Type identifies whether the device node is a character or block
Major identifies the category for the device
Minor holds the identifier of the device node

The mknod utility that creates the device node uses a triplet of information, such as mknod /dev/testdev c 234 0. After the command is executed, a new /dev/testdev file appears. It should bind itself to a device driver that is already installed and has already defined its properties. If an open command is issued, the kernel looks for the device driver that registered with the same major number as the device node. The minor number is used for handling multiple devices, or a family of devices, with the same device driver. It is passed to the device driver so that it can use it. There is no standard way to use the minor, but usually, it defines a specific device from a family of the devices that share the same major number.

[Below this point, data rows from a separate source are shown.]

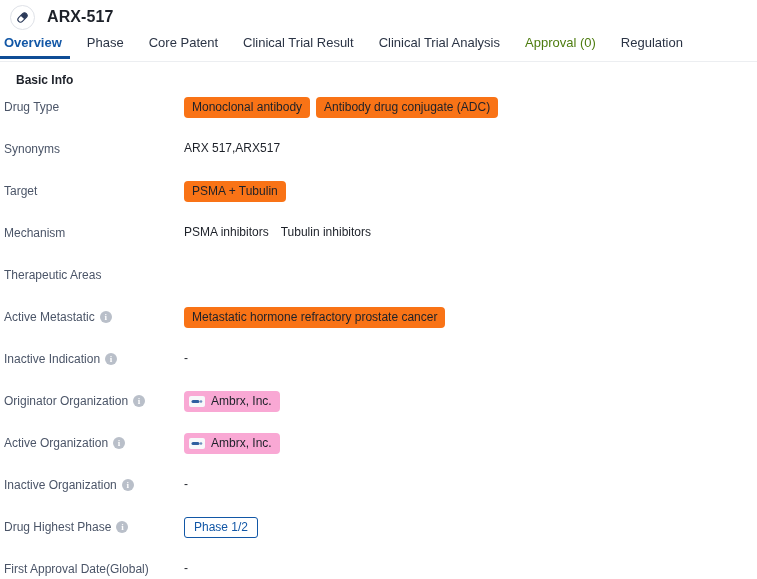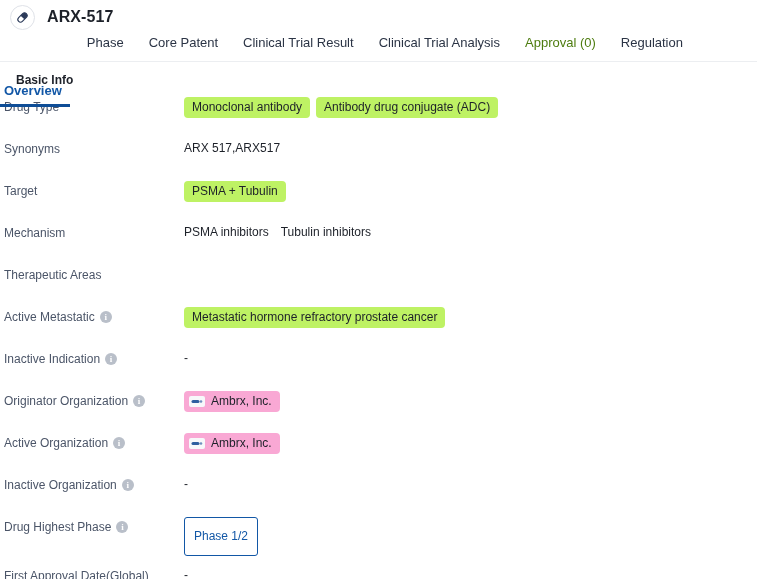--- a/index.html
+++ b/index.html
@@ -65,7 +65,6 @@
   .tab.active {
     color: #1257a6;
     font-weight: bold;
-    margin-top: 48px;
   }
   .tab.active::after {
     content: "";

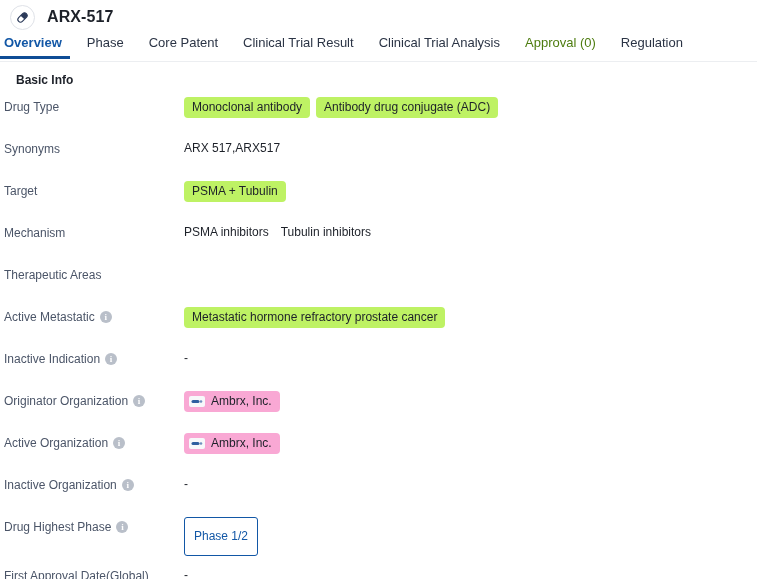--- a/index.html
+++ b/index.html
@@ -118,7 +118,7 @@
     line-height: 18px;
   }
   .tag {
-    background: #bef264;
+    background: #f97316;
     border-radius: 4px;
     padding: 3px 8px;
     font-size: 12px;

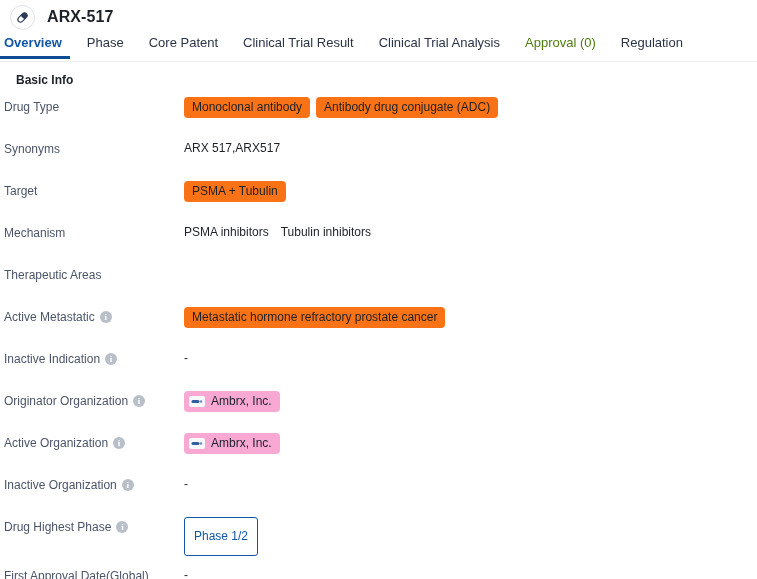--- a/index.html
+++ b/index.html
@@ -163,7 +163,7 @@
     border-radius: 3px;
     color: #1257a6;
     font-size: 12px;
-    padding: 11px 9px;
+    padding: 2px 9px;
     background: #ffffff;
     white-space: nowrap;
     line-height: 15px;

Using the mknod utility requires manual interaction and root privileges, and lets the developer do all the heavy lifting needed to identify the properties of the device node and its device driver correspondent. The latest Linux system offers the possibility to automate this process and to also complete these actions every time devices are detected or disappear. This is done as follows:

devfs: This refers to a device manager that is devised as a filesystem and is also accessible on a kernel space and user space.
devtmpfs: This refers to a virtual filesystem that has been available since the 2.6.32 kernel version release, and is an improvement to devfs that is used for boot time optimizations. It only creates device nodes for hardware available on a local system.
udev: This refers to a daemon used on servers and desktop Linux systems. More information on this can be referred to by accesing default device manager.
mdev: This offers a simpler solution then udev; it is, in fact, a derivation of udev.

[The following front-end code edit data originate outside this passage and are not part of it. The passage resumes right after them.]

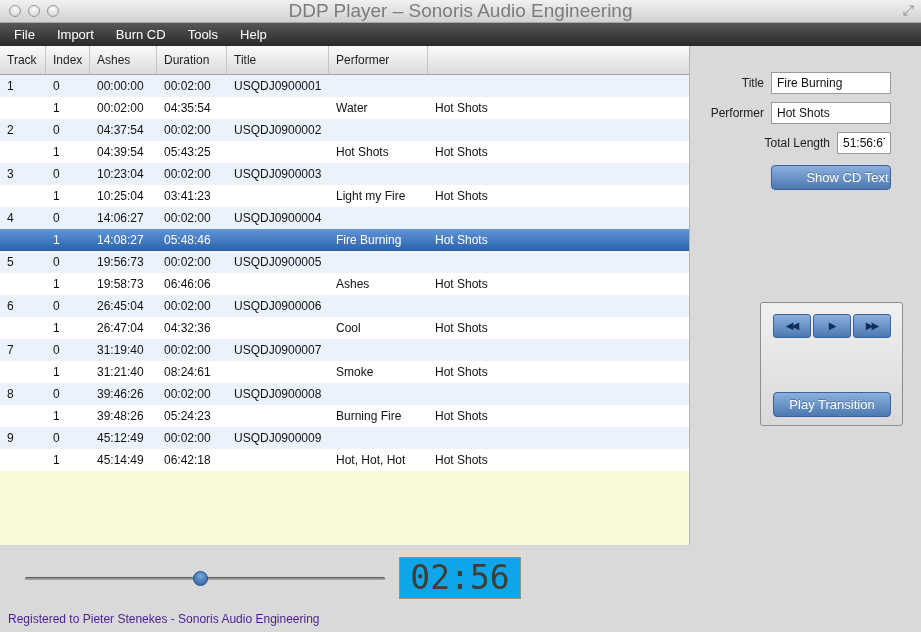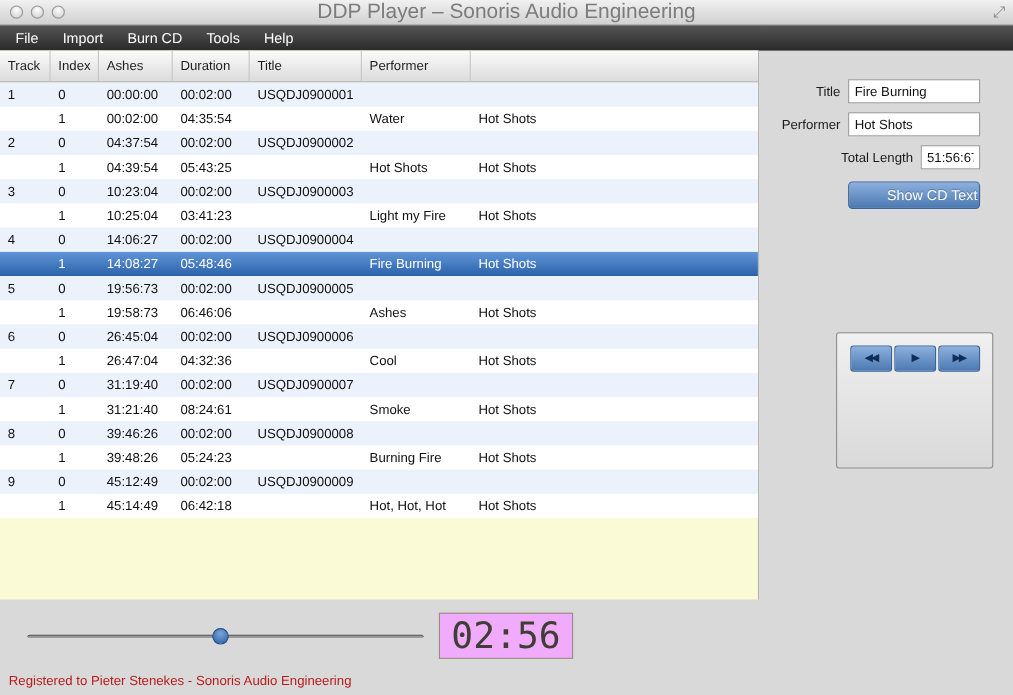--- a/index.html
+++ b/index.html
@@ -366,6 +366,7 @@
       <button class="transport-btn"><span class="glyph">▶</span></button>
       <button class="transport-btn"><span class="glyph">▶▶</span></button>
     </div>
+    <button class="blue-btn play-transition">Play Transition</button>
   </div>
 
   <div class="seek-slider">

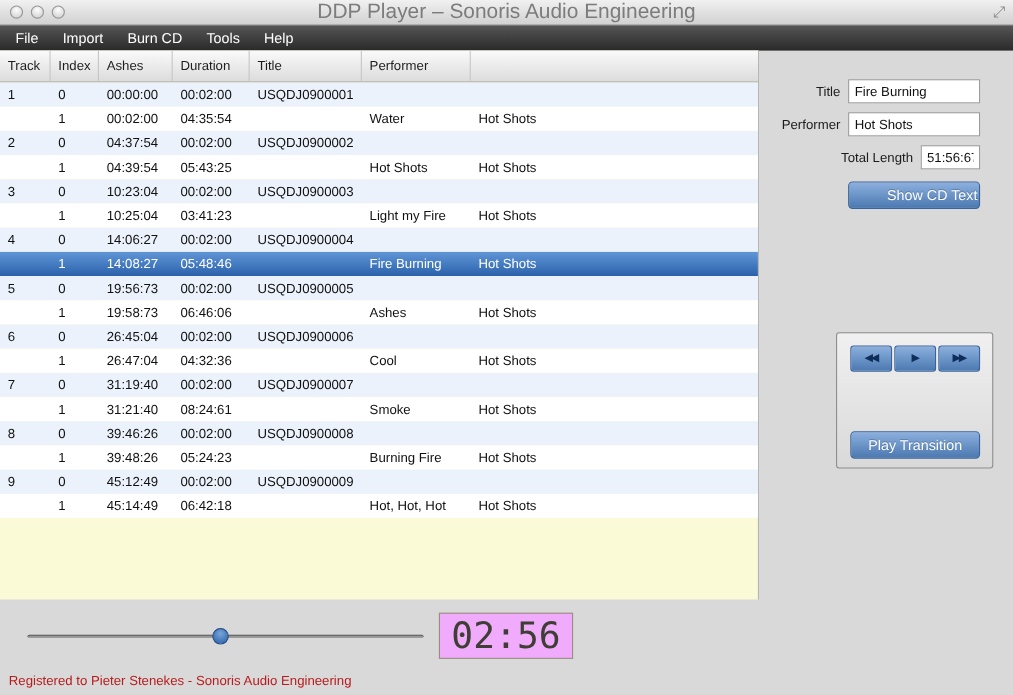--- a/index.html
+++ b/index.html
@@ -113,7 +113,7 @@
   }
   .time-display {
     position:absolute; left:399px; top:557px; width:122px; height:42px;
-    background:#f0abfc; border:1px solid #96917a;
+    background:#0ea5e9; border:1px solid #96917a;
     font-family:"DejaVu Sans Mono", monospace; font-size:33px; line-height:40px;
     text-align:center; color:#3e3e34;
   }

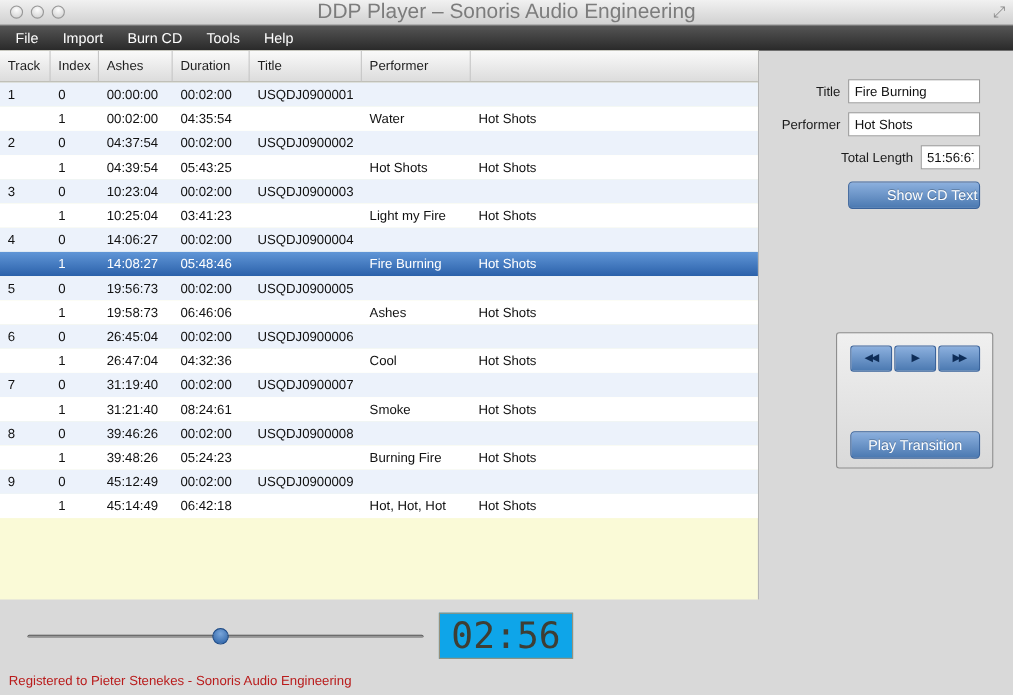--- a/index.html
+++ b/index.html
@@ -121,7 +121,7 @@
   
   .status-bar {
     position:absolute; left:0; bottom:0; width:921px; height:24px;
-    font-size:12px; color:#b91c1c; line-height:22px; padding-left:8px;
+    font-size:12px; color:#4c1d95; line-height:22px; padding-left:8px;
     white-space:nowrap;
   }
 </style>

Since system objects are also represented as files, it simplifies the method of interaction with them for applications. This would not been possible without the use of device nodes, that are actually files in which normal file interaction functions can be applied, such as open(), read(), write(), and close().

Filesystem options

The root filesystem can be deployed under a very broad form of the filesystem type, and each one does a particular task better than the rest. If some filesystems are optimized for performance, others are better at saving space or even recovering data. Some of the most commonly used and interesting ones will be presented here.

The logical division for a physical device, such as a hard disk or SD card, is called a partition. A physical device can have one or more partitions that cover its available storage space. It can be viewed as a logical disk that has a filesystem available for the user's purposes. The management of partitions in Linux is done using the fdisk utility. It can be used to create, list, destroy, and other general interactions, with more than 100 partition types. To be more precise, 128 partition types are available on my Ubuntu 14.04 development machine.

One of the most used and well known filesystem partition formats is ext2. Also called second extended filesystem, it was introduced in 1993 by Rémy Card, a French software developer. It was used as the default filesystem for a large number of Linux distributions, such as Debian and Red Hat Linux, until it was replaced by its younger brothers, ext3 and ext4. It continues to remain the choice of many embedded Linux distributions and flash storage devices.

The ext2 filesystem splits data into blocks, and the blocks are arranged into block groups. Each block group maintains a copy of a superblock and the descriptor table for that block group. Superblocks are to store configuration information, and hold the information required by the booting process, although there are available multiple copies of it; usually, the first copy that is situated in the first block of the file system is the one used. All the data for a file is usually kept in a single block so that searches can be made faster. Each block group, besides the data it contains, has information about the superblock, descriptor table for the block group, inode bitmap and table information, and the block bitmap. The superblock is the one that holds the information important for the booting process. Its first block is used for the booting process. The last notion presented is in the form of inodes, or the index nodes, which represent files and directories by their permission, size, location on disk, and ownership.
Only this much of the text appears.